If the transaction was flagged as potentially fraudulent, the customer did not acknowleged it after a certain pre-defined period, an insvestigation branch of the business process will be triggered. A User Task will be created and use the jBPM's prediction service API to request a outcome prediction from Seldon using REST (2).

The prediction result will then be parsed by the prediction service and if the prediction confidence is:

  • Above the defined threshold, automatically close the User Task, assigning the outcome returned by the ML model
  • Below the defined threshold, set the prediction outcome to the most likely result, but do not close the User Task

Business processes

Fraudulent transaction business process diagram

The Business Process (BP) corresponding to a potential fraudulent transaction consists of the following flow:

  • The process is instantiated with the transaction's data
  • The CustomerNotification node sends a message to the <CUSTOMER-OUTGOING> topic with the customer's id and the transaction's id
  • At this point, either one of the two branches will be active:
    • If no customer response is received, after a certain specified time, a timer will trigger this branch.
      • A DMN model is used where the outcome is to either initiate an investigation or accept the transaction.
      • For demonstration purposes, a simple rule is evaluated where:
        • If the fraud probability is below a certain threshold, and the transaction amount is sufficiently small, it is accepted.
        • If the transaction amount is large or the probability is above a certain threshold, the BP proceeds with the creation of a User Task, assigned to a fraud investigator.
    • If (before the timer expires) a response sent, the process is notified via a signal, containing the customer's response as the payload (either true, the customer made the transation or false, they did not).
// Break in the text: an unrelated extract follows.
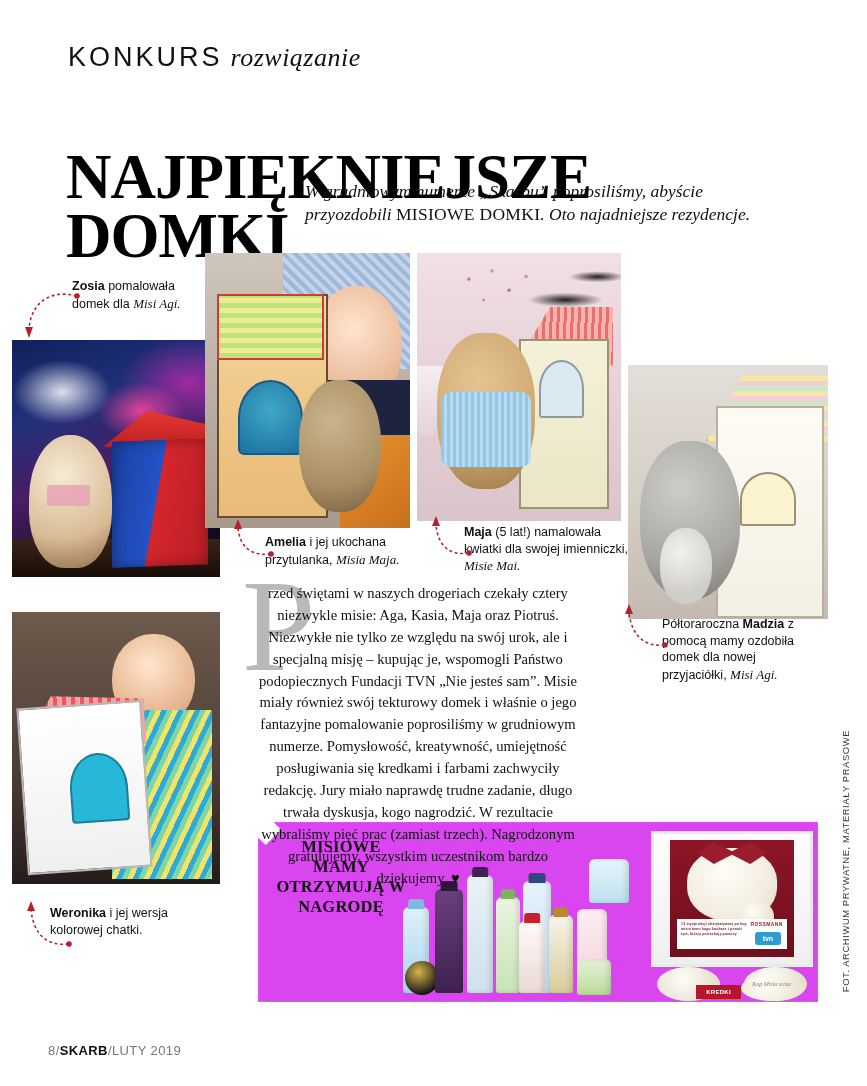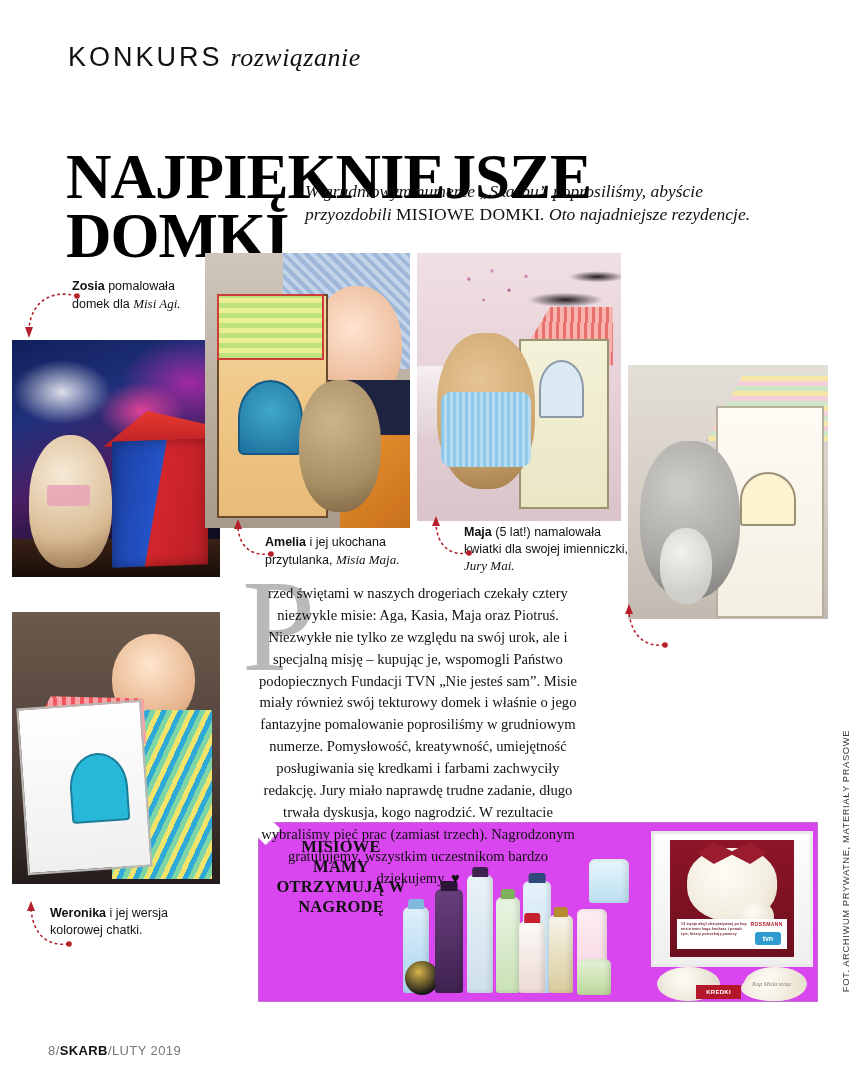"Jury Mai." i { text: Jury -> Misie }
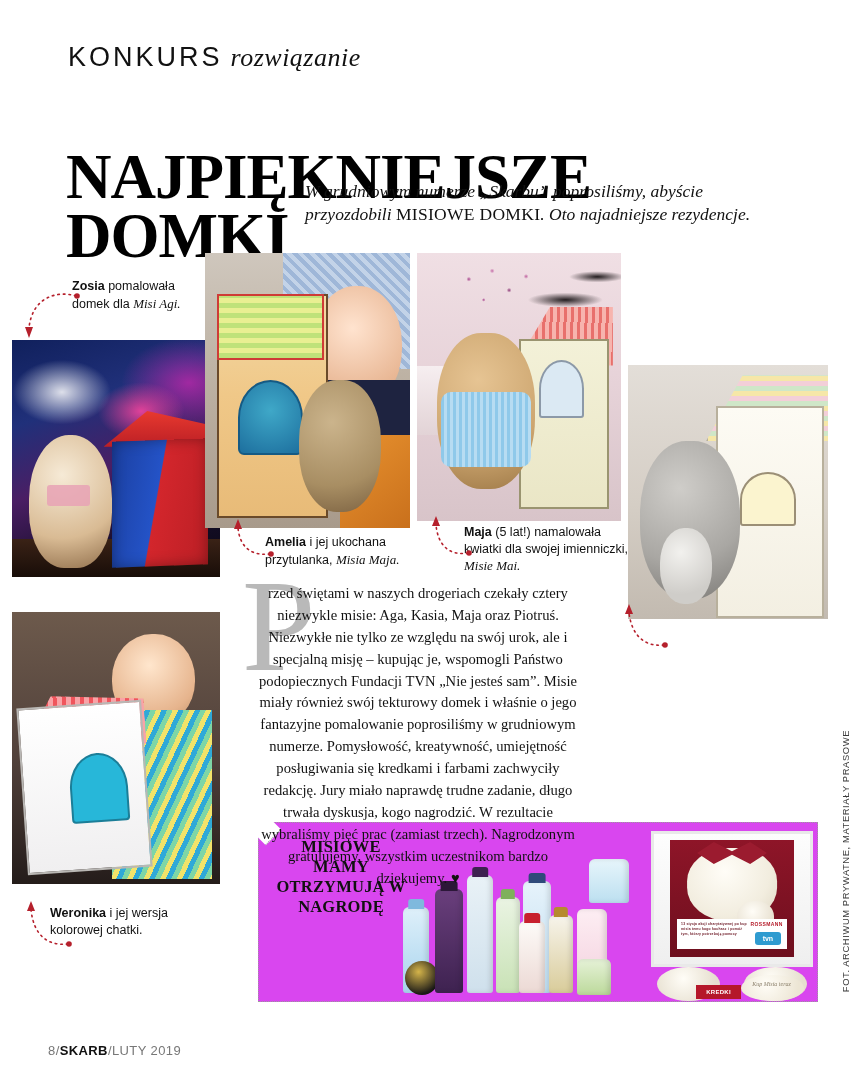"Półtoraroczna Madzia z pomocą mamy" div.caption { html: none -> <div><span>Półtoraroczna </span><b>Madzia</b><span> z pomocą mamy ozdobiła domek dla nowej przyjaciółki, </span><i>Misi Agi.</i></div> }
From here two additional branches:
      • If the customer acknowledges the transaction, it is automatically approved.
      • If not, the transaction is cancelled.

The customer notification/response works by:

  • Sending a message with the customer and transaction id to <CUSTOMER-OUTGOING> topic
  • This message is picked by the notification service, which will send an approriate notification (email, SMS, etc)
  • Customer response is sent to the <CUSTOMER-RESPONSE> topic, which is picked by the Camel router, which in turn sends it to the appropriate container, using a KIE server REST endpoint, as a signal containing the customer response

Footnotes

Footnotes

  1. Note that this step requires cluster-admin permissions.